- **EXERCISE INSTRUCTIONS**
Output every entry exactly, from the first line to the last.

◆ ◆ ◆ ◆ ◆ ◆ ◆

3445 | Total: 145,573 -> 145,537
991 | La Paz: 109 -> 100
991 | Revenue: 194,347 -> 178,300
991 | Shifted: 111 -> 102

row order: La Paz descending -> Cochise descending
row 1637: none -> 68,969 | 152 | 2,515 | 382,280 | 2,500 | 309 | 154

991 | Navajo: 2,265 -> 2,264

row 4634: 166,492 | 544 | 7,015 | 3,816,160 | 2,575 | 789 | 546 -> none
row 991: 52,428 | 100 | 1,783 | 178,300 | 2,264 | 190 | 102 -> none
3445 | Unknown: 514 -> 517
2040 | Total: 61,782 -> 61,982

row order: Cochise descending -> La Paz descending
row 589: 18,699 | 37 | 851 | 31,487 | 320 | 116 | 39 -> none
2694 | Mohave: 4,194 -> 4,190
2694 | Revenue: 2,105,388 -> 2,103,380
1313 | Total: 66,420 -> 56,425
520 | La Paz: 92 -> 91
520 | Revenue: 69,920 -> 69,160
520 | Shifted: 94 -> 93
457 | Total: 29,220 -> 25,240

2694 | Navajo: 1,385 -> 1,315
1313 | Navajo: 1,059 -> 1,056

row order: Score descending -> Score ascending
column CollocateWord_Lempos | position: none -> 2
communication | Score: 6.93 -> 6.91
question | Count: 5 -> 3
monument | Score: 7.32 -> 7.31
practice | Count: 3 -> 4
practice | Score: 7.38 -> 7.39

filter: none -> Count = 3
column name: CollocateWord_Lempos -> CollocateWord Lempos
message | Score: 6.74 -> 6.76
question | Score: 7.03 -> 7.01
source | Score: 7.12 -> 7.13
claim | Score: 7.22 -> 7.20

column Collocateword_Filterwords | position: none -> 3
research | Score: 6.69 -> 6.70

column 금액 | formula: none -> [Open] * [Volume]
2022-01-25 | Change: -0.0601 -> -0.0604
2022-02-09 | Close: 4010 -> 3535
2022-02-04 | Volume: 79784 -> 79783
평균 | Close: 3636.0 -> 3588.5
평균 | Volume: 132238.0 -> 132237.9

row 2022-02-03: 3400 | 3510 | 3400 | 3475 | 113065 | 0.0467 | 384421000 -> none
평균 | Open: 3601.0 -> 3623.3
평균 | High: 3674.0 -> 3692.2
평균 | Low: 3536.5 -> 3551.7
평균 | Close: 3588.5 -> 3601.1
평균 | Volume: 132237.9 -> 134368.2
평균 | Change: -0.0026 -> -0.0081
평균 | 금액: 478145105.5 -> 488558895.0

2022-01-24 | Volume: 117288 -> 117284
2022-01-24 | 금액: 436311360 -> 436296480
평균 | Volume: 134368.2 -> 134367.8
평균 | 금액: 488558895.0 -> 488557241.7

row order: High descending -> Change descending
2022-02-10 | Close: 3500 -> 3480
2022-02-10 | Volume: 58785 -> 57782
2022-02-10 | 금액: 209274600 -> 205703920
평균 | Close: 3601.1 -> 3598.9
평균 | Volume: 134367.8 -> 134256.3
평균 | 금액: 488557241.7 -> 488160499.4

◆ ◆ ◆ ◆ ◆ ◆ ◆

- **TASK RESPONSE**
3445 | Total: 145,573 -> 145,537
991 | La Paz: 109 -> 100
991 | Revenue: 194,347 -> 178,300
991 | Shifted: 111 -> 102

row order: La Paz descending -> Cochise descending
row 1637: none -> 68,969 | 152 | 2,515 | 382,280 | 2,500 | 309 | 154

991 | Navajo: 2,265 -> 2,264

row 4634: 166,492 | 544 | 7,015 | 3,816,160 | 2,575 | 789 | 546 -> none
row 991: 52,428 | 100 | 1,783 | 178,300 | 2,264 | 190 | 102 -> none
3445 | Unknown: 514 -> 517
2040 | Total: 61,782 -> 61,982

row order: Cochise descending -> La Paz descending
row 589: 18,699 | 37 | 851 | 31,487 | 320 | 116 | 39 -> none
2694 | Mohave: 4,194 -> 4,190
2694 | Revenue: 2,105,388 -> 2,103,380
1313 | Total: 66,420 -> 56,425
520 | La Paz: 92 -> 91
520 | Revenue: 69,920 -> 69,160
520 | Shifted: 94 -> 93
457 | Total: 29,220 -> 25,240

2694 | Navajo: 1,385 -> 1,315
1313 | Navajo: 1,059 -> 1,056

row order: Score descending -> Score ascending
column CollocateWord_Lempos | position: none -> 2
communication | Score: 6.93 -> 6.91
question | Count: 5 -> 3
monument | Score: 7.32 -> 7.31
practice | Count: 3 -> 4
practice | Score: 7.38 -> 7.39

filter: none -> Count = 3
column name: CollocateWord_Lempos -> CollocateWord Lempos
message | Score: 6.74 -> 6.76
question | Score: 7.03 -> 7.01
source | Score: 7.12 -> 7.13
claim | Score: 7.22 -> 7.20

column Collocateword_Filterwords | position: none -> 3
research | Score: 6.69 -> 6.70

column 금액 | formula: none -> [Open] * [Volume]
2022-01-25 | Change: -0.0601 -> -0.0604
2022-02-09 | Close: 4010 -> 3535
2022-02-04 | Volume: 79784 -> 79783
평균 | Close: 3636.0 -> 3588.5
평균 | Volume: 132238.0 -> 132237.9

row 2022-02-03: 3400 | 3510 | 3400 | 3475 | 113065 | 0.0467 | 384421000 -> none
평균 | Open: 3601.0 -> 3623.3
평균 | High: 3674.0 -> 3692.2
평균 | Low: 3536.5 -> 3551.7
평균 | Close: 3588.5 -> 3601.1
평균 | Volume: 132237.9 -> 134368.2
평균 | Change: -0.0026 -> -0.0081
평균 | 금액: 478145105.5 -> 488558895.0

2022-01-24 | Volume: 117288 -> 117284
2022-01-24 | 금액: 436311360 -> 436296480
평균 | Volume: 134368.2 -> 134367.8
평균 | 금액: 488558895.0 -> 488557241.7

row order: High descending -> Change descending
2022-02-10 | Close: 3500 -> 3480
2022-02-10 | Volume: 58785 -> 57782
2022-02-10 | 금액: 209274600 -> 205703920
평균 | Close: 3601.1 -> 3598.9
평균 | Volume: 134367.8 -> 134256.3
평균 | 금액: 488557241.7 -> 488160499.4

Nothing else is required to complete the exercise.